Given records Start Marker

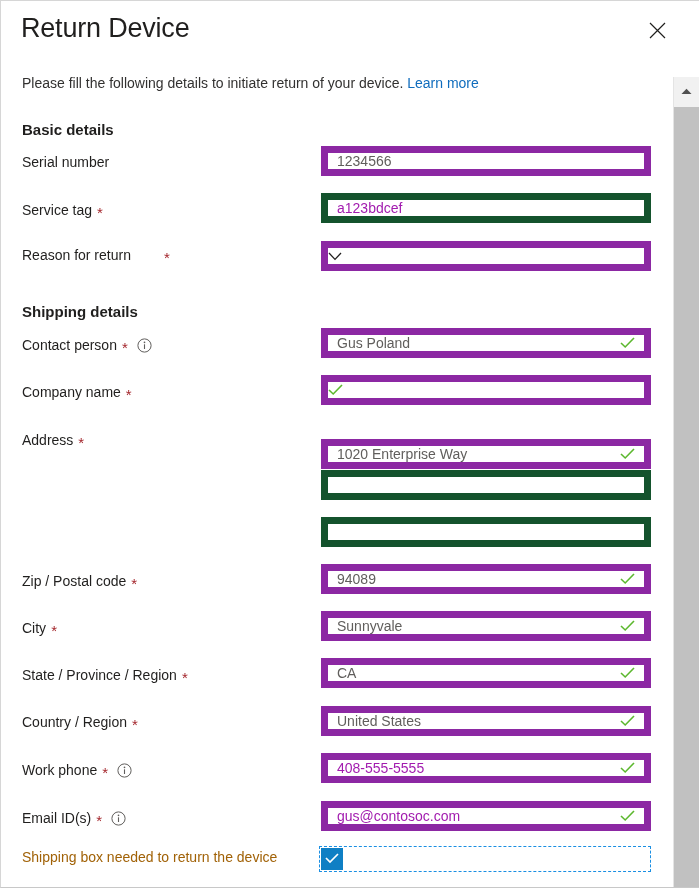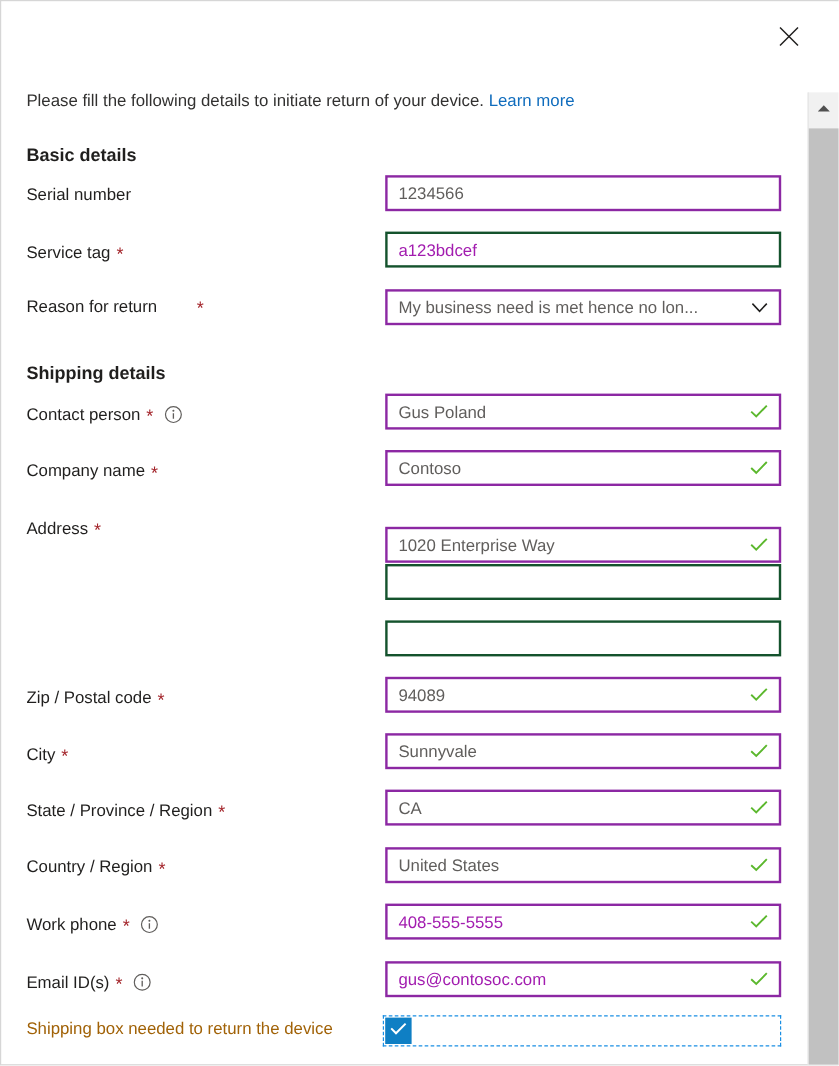--- a/index.html
+++ b/index.html
@@ -213,6 +213,7 @@
 <div class="panel">
 
   <div class="header">
+    <div class="title">Return Device</div>
     <button class="close-btn">
       <span>
         <svg width="17" height="17" viewBox="0 0 17 17">

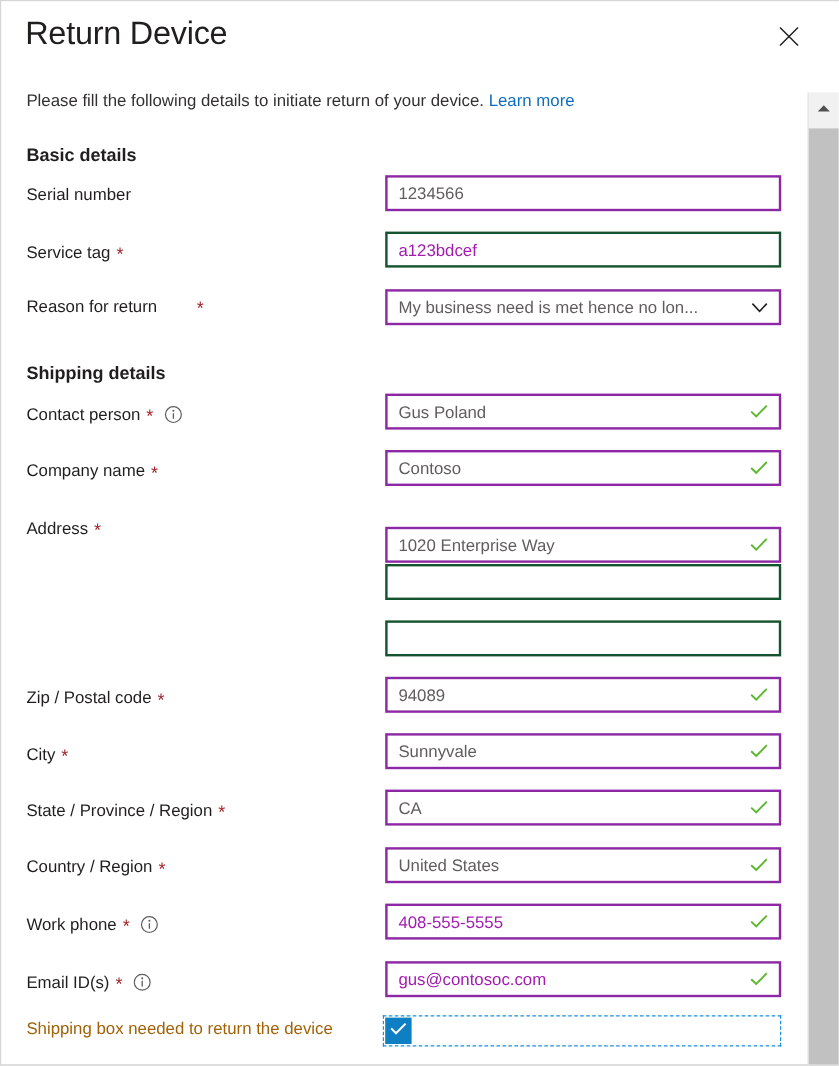--- a/index.html
+++ b/index.html
@@ -114,7 +114,7 @@
     height: 30px;
     box-sizing: border-box;
     background: #ffffff;
-    border: 2px solid #14532d;
+    border: 7px solid #14532d;
     display: flex;
     align-items: center;
     cursor: text;

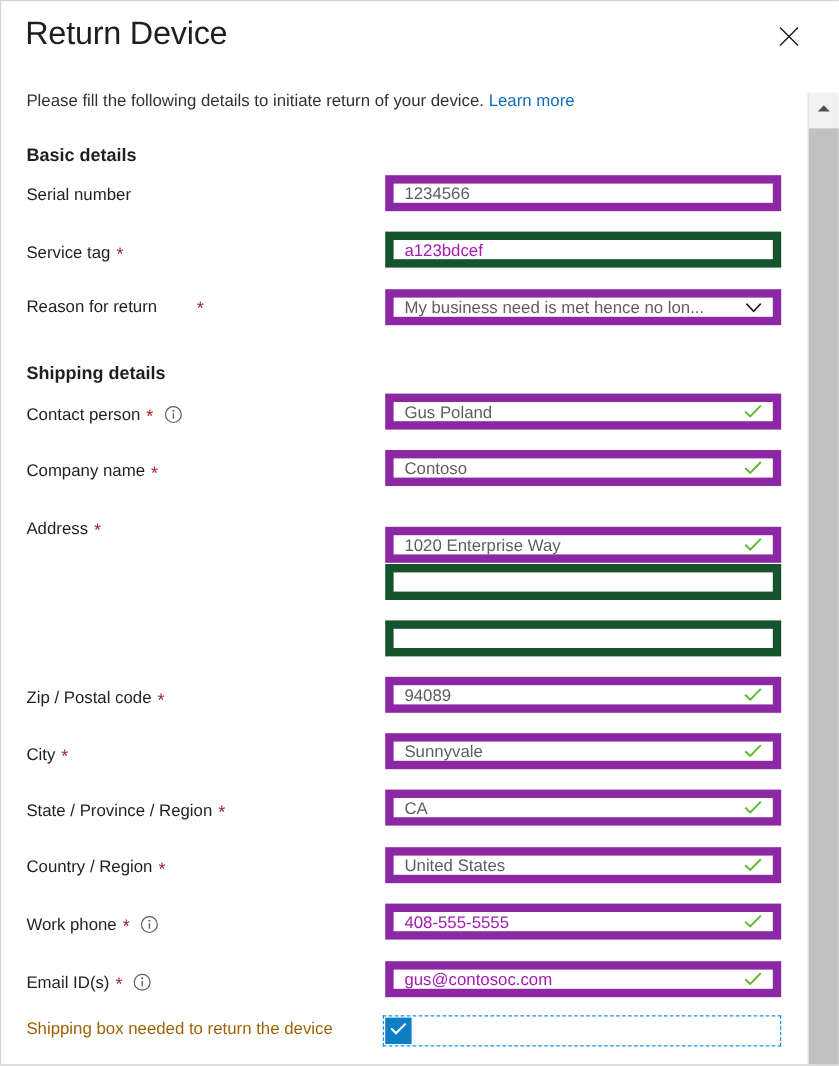--- a/index.html
+++ b/index.html
@@ -250,7 +250,6 @@
     <span class="req">*</span>
   </div>
   <div class="field active" style="top:240px;">
-    <span class="val muted">My business need is met hence no lon...</span>
     <span class="chev">
       <svg width="14" height="9" viewBox="0 0 14 9">
         <path d="M1 1 L7 7.4 L13 1" stroke="#201f1e" stroke-width="1.3" fill="none"></path>

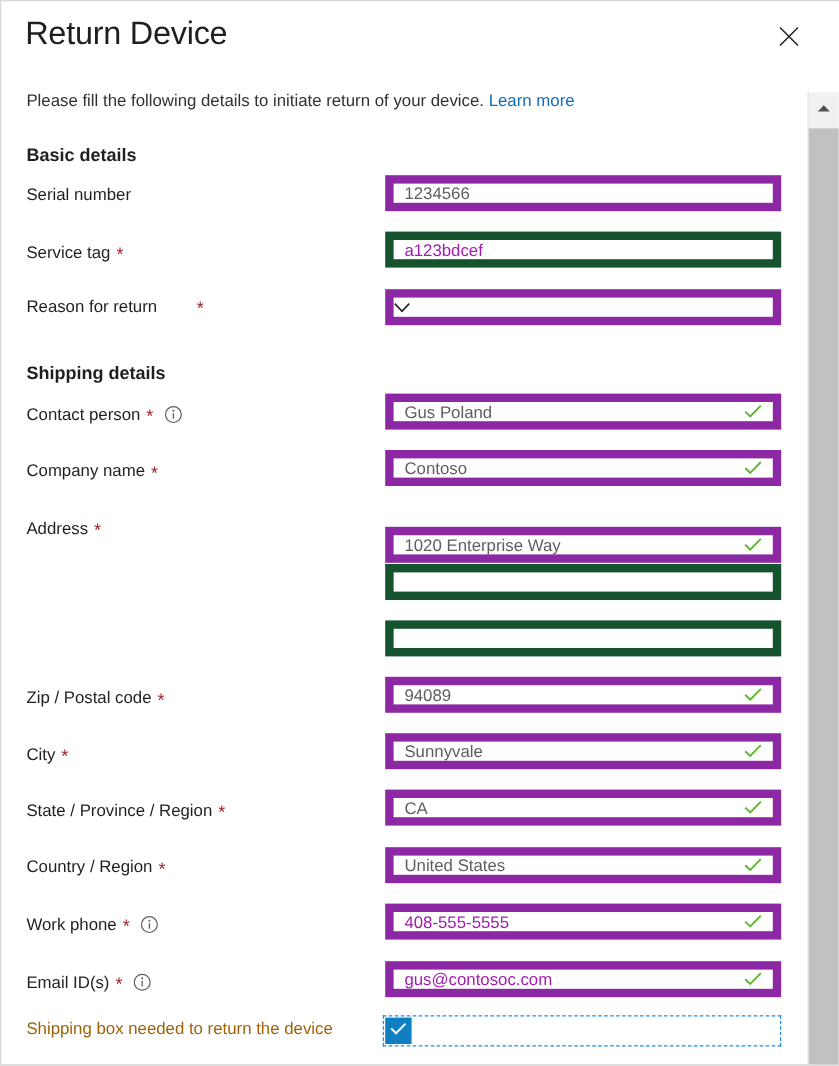--- a/index.html
+++ b/index.html
@@ -284,7 +284,6 @@
     <span class="req">*</span>
   </div>
   <div class="field active" style="top:374px;">
-    <span class="val muted">Contoso</span>
     <span class="check-ok">
       <svg width="15" height="12" viewBox="0 0 15 12">
           <path d="M1 6 L5.2 10 L14 1" stroke="#5cb82e" stroke-width="1.6" fill="none"></path>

Given records End Marker

| Your task |
Omit every picture, then write out the entries above exactly.

| Finished task |
--- a/index.html
+++ b/index.html
@@ -213,6 +213,7 @@
 <div class="panel">
 
   <div class="header">
+    <div class="title">Return Device</div>
     <button class="close-btn">
       <span>
         <svg width="17" height="17" viewBox="0 0 17 17">

--- a/index.html
+++ b/index.html
@@ -114,7 +114,7 @@
     height: 30px;
     box-sizing: border-box;
     background: #ffffff;
-    border: 2px solid #14532d;
+    border: 7px solid #14532d;
     display: flex;
     align-items: center;
     cursor: text;

--- a/index.html
+++ b/index.html
@@ -250,7 +250,6 @@
     <span class="req">*</span>
   </div>
   <div class="field active" style="top:240px;">
-    <span class="val muted">My business need is met hence no lon...</span>
     <span class="chev">
       <svg width="14" height="9" viewBox="0 0 14 9">
         <path d="M1 1 L7 7.4 L13 1" stroke="#201f1e" stroke-width="1.3" fill="none"></path>

--- a/index.html
+++ b/index.html
@@ -284,7 +284,6 @@
     <span class="req">*</span>
   </div>
   <div class="field active" style="top:374px;">
-    <span class="val muted">Contoso</span>
     <span class="check-ok">
       <svg width="15" height="12" viewBox="0 0 15 12">
           <path d="M1 6 L5.2 10 L14 1" stroke="#5cb82e" stroke-width="1.6" fill="none"></path>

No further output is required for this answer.